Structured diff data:
━━━━━━

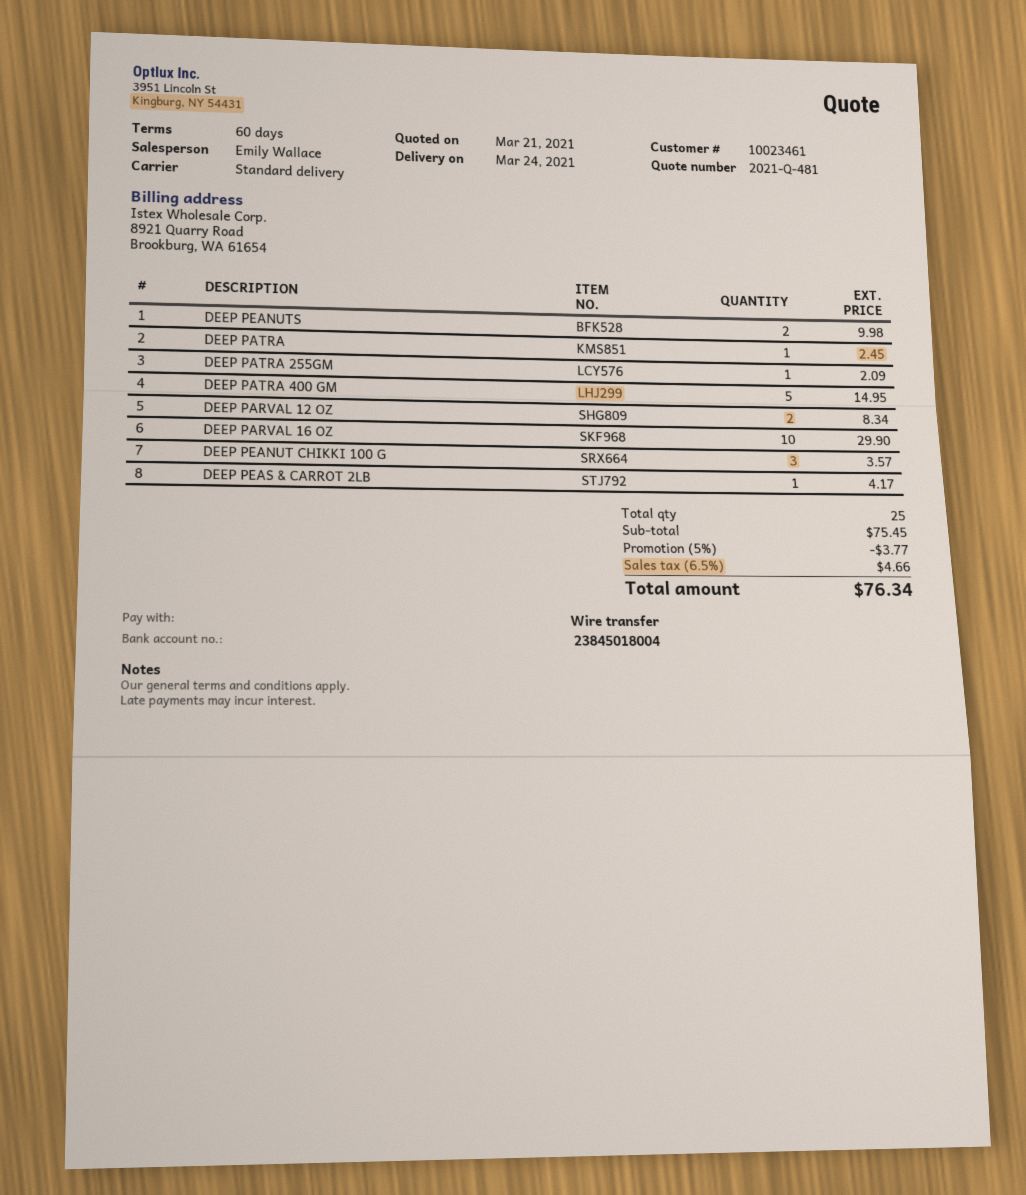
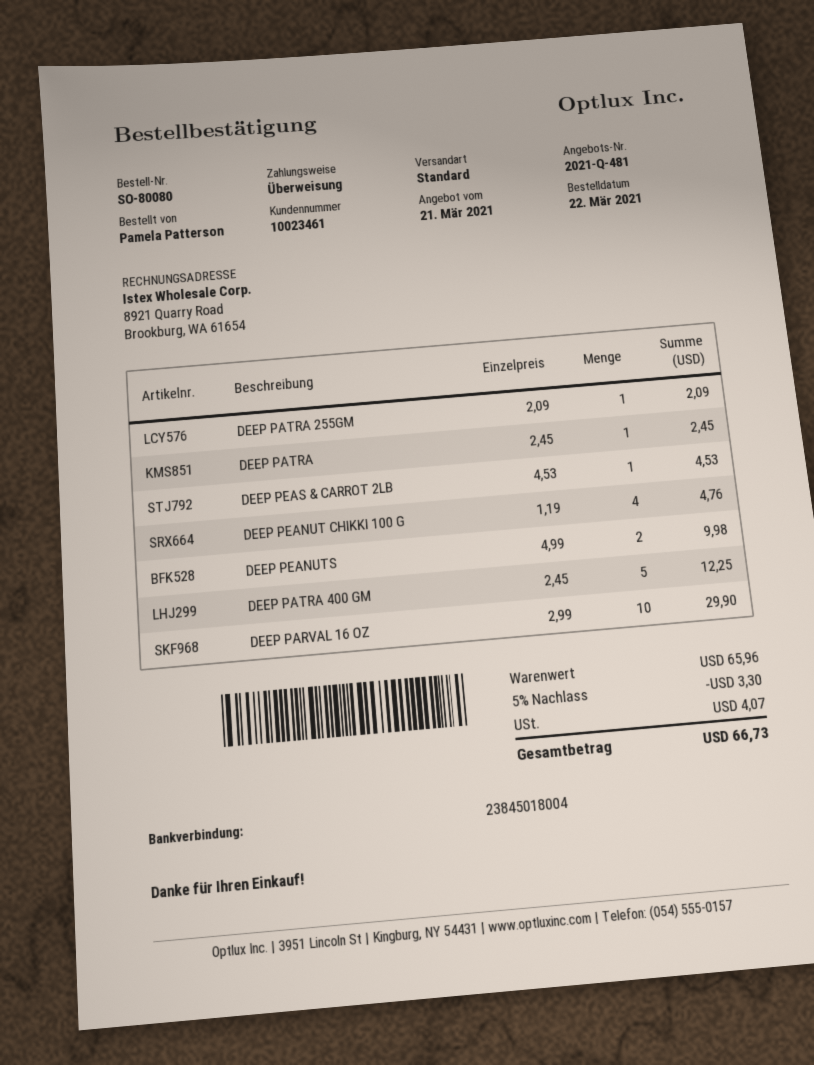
DEEP PATRA 400 GM: 5 for 14.95 -> 5 for 12.25
DEEP PARVAL 12 OZ: 2 for 8.34 -> none
DEEP PEANUT CHIKKI 100 G: 3 for 3.57 -> 4 for 4.76
DEEP PEAS & CARROT 2LB: 1 for 4.17 -> 1 for 4.53
subtotal: 75.45 -> 65.96
discount: 5% = 3.77 -> 5% = 3.30
tax: 4.66 -> 4.07
total: 76.34 -> 66.73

━━━━━━

* YOUR ASSIGNMENT *
Pictures do not belong in the copy. Reproduce the rest of the data exactly.

* EXERCISE OUTPUT *
DEEP PATRA 400 GM: 5 for 14.95 -> 5 for 12.25
DEEP PARVAL 12 OZ: 2 for 8.34 -> none
DEEP PEANUT CHIKKI 100 G: 3 for 3.57 -> 4 for 4.76
DEEP PEAS & CARROT 2LB: 1 for 4.17 -> 1 for 4.53
subtotal: 75.45 -> 65.96
discount: 5% = 3.77 -> 5% = 3.30
tax: 4.66 -> 4.07
total: 76.34 -> 66.73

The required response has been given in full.